No publicly funded hospital is organized for the purpose of providing religious care. Therefore, Catholic hospitals do not operate in a way that “accords” with a religious purpose.

The Loyola case was concerned with a private Catholic boys’ school that contested a Quebec provincial curriculum requirement that it offer “objective” or “neutral” instruction on world religions, including Catholicism. Three Supreme Court judges held that it violated the institution’s freedom of religion to have to teach its own religious doctrine neutrally and objectively.

This is a fundamentally different question than the one presented by Catholic hospitals in delivering medically necessary services. A private boys’ school advertises and admits students whose family wants a Catholic education.
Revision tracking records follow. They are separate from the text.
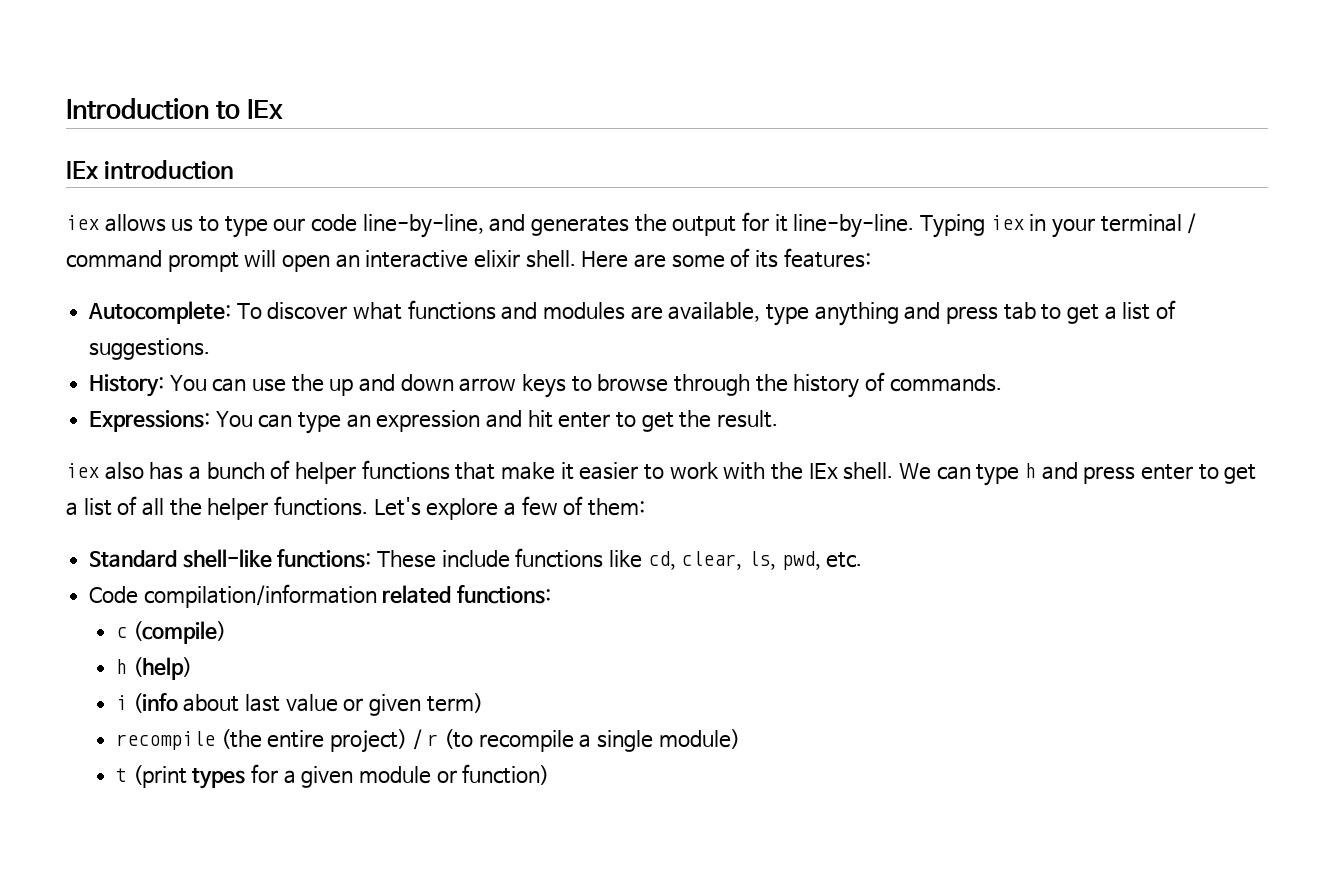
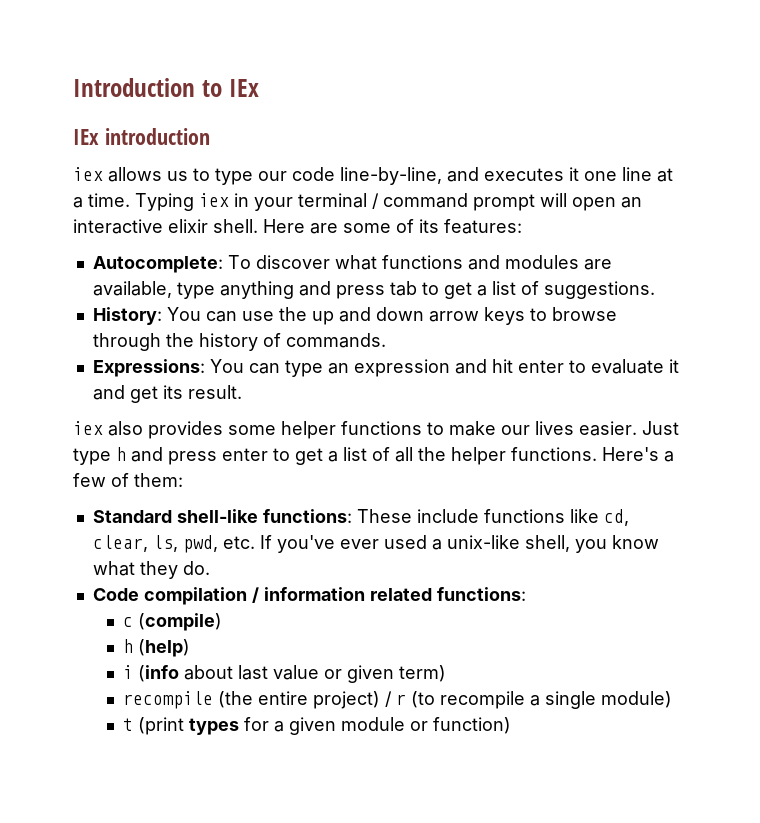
- iex allows us to type our code line-by-line, and generates the output for it line-by-line.
+ iex allows us to type our code line-by-line, and executes it one line at a time.
- Expressions: You can type an expression and hit enter to get the result.
- iex also has a bunch of helper functions that make it easier to work with the IEx shell. We can type h and press enter to get a list of all the helper functions.
+ Expressions: You can type an expression and hit enter to evaluate it and get its result.
+ iex also provides some helper functions to make our lives easier. Just type h and press enter to get a list of all the helper functions.
- Let's explore a few of them:
+ Here's a few of them:
- Standard shell-like functions: These include functions like cd, clear, ls, pwd, etc.
- Code compilation/information related functions:
+ Standard shell-like functions: These include functions like cd, clear, ls, pwd, etc. If you've ever used a unix-like shell, you know what they do.
+ Code compilation / information related functions:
A publicly funded hospital takes all patients, regardless of religious affiliation (or lack thereof). The hospital is not delivering “Catholic care,” it is delivering medical care that is non-denominational, non-religious and independent of religious oversight. Priests do not determine the care in Catholic hospitals, physicians and other health-care professionals do.

The federal law that permits medical assistance in dying requires that an individual have a grievous, irremedial condition that is causing physical and psychological suffering. Death must be reasonably foreseeable. The people asking for this service are in extremis. They are suffering, in pain and near death. They have the constitutional right to assistance in dying without pain and with dignity.

While an individual physician might have a charter-protected religious right to ask another doctor to take over the role of ending a life, a hospital has no constitutional right to prohibit all of its physicians from doing so. Hospitals have no conscience, only the people who work in them do.

Daphne Gilbert is a professor at the University of Ottawa Centre for Health Law, Policy and Ethics.